**What the task asks**
Here is the task for the records below: repeat exactly the lines from the one with "Sketch the Bose-Einstein" to the one with "returning force $\kappa$", both included, and nothing else.

**Records to process**

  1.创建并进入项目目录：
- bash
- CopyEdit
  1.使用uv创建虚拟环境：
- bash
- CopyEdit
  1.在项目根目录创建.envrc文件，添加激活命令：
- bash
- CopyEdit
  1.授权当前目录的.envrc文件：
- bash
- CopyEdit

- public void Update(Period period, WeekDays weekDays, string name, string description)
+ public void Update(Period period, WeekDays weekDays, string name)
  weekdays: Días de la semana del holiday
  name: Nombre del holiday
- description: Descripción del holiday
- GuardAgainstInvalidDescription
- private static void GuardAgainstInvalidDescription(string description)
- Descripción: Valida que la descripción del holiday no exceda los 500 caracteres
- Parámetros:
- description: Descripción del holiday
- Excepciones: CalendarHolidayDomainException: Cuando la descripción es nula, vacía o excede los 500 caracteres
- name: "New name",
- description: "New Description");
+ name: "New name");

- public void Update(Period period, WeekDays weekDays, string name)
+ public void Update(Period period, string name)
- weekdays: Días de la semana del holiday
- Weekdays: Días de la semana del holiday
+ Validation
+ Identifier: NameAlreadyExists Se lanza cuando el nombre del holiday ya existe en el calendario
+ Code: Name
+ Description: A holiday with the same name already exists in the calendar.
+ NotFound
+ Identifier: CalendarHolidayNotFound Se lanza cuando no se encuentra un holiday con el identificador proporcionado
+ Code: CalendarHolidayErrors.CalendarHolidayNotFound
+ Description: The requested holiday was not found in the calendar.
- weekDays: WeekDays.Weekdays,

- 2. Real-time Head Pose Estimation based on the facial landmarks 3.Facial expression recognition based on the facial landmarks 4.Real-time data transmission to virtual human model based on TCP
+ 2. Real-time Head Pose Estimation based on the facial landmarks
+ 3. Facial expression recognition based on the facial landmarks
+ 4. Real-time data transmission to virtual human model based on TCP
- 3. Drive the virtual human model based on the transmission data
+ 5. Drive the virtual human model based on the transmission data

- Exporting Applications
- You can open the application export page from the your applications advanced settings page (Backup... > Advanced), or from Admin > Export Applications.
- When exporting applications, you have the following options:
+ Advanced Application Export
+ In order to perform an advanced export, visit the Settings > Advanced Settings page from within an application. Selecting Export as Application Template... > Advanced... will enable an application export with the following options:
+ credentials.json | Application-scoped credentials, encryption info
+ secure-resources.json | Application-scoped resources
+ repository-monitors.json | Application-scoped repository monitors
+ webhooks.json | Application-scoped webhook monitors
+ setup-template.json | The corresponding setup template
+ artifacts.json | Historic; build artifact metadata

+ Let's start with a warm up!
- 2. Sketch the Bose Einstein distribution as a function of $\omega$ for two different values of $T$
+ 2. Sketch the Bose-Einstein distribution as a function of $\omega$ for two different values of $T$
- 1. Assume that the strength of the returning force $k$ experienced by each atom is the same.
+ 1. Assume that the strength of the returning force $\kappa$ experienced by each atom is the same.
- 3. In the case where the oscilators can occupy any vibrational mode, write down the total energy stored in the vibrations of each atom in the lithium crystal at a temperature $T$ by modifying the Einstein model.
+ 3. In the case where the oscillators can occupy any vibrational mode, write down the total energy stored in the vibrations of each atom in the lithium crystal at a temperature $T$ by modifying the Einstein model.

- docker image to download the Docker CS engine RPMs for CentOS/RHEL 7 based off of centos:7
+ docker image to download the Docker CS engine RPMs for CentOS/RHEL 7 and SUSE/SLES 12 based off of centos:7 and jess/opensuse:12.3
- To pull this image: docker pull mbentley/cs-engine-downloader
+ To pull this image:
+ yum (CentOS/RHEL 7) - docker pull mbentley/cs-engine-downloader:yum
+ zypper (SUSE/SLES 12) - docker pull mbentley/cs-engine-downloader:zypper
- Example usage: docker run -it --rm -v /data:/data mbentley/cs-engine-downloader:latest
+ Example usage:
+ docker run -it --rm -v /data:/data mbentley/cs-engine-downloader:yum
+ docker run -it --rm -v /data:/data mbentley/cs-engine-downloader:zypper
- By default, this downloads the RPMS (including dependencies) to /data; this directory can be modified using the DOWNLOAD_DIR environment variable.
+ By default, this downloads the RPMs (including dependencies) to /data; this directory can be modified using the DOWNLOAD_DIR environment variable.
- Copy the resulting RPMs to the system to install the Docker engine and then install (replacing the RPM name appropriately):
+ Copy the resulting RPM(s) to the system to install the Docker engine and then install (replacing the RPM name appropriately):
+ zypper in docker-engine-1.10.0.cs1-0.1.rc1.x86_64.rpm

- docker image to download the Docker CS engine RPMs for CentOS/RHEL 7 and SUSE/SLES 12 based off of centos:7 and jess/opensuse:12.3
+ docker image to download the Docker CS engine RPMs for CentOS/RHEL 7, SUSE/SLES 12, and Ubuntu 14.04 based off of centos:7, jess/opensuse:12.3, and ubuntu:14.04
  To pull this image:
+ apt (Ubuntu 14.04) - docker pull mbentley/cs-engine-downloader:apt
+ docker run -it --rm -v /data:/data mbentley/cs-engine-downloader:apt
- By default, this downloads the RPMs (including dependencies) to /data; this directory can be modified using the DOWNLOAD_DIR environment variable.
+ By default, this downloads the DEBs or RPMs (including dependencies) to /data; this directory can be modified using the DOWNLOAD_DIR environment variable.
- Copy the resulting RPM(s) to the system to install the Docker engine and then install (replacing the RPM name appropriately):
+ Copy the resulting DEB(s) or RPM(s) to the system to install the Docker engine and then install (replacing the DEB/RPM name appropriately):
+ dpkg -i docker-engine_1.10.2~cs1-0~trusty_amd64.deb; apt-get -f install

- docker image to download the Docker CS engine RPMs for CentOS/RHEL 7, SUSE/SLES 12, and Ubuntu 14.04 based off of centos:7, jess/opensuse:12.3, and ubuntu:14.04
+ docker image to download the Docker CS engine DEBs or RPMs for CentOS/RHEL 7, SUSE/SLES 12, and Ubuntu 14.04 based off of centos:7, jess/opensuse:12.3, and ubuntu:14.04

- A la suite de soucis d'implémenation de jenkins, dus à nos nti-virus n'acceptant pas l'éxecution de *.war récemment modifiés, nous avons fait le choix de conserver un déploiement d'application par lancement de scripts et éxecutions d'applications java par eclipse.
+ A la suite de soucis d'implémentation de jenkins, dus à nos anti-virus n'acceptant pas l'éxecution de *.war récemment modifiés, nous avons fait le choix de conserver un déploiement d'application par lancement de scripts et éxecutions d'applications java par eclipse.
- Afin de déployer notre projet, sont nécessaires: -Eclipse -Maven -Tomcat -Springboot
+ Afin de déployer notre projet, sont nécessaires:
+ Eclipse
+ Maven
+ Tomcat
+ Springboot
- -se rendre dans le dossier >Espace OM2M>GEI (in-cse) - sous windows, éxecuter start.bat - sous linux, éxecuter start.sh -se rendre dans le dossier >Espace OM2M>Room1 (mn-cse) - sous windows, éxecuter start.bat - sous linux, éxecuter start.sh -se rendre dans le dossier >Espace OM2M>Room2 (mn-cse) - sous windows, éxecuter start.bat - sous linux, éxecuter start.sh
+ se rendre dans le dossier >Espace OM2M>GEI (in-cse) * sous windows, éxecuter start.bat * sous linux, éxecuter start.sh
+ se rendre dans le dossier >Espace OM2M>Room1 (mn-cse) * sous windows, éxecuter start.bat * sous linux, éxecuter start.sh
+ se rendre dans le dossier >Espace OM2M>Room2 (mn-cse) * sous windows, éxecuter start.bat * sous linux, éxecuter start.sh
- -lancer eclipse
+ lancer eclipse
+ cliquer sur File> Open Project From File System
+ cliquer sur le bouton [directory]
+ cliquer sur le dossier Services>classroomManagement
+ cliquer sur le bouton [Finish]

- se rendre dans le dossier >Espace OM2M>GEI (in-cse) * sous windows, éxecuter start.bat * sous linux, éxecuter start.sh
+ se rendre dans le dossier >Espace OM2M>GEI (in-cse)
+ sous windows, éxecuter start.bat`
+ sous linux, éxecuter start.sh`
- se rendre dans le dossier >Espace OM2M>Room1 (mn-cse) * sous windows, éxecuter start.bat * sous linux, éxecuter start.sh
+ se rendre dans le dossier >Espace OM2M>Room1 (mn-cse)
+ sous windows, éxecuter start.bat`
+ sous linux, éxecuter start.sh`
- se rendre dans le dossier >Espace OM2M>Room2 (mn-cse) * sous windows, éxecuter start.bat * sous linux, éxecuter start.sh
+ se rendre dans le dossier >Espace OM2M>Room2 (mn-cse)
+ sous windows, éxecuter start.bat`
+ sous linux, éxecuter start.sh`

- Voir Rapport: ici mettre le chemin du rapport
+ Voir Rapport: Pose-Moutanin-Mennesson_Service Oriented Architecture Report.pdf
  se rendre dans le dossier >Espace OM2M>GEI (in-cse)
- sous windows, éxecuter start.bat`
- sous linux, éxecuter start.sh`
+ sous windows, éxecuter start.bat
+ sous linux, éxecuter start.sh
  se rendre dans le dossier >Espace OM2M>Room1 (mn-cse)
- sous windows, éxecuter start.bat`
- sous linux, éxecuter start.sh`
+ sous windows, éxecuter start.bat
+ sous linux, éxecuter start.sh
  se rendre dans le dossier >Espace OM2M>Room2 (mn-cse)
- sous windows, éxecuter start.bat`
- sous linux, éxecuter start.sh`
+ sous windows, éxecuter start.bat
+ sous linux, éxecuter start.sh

**Solution to this problem**
+ 2. Sketch the Bose-Einstein distribution as a function of $\omega$ for two different values of $T$
- 1. Assume that the strength of the returning force $k$ experienced by each atom is the same.
+ 1. Assume that the strength of the returning force $\kappa$ experienced by each atom is the same.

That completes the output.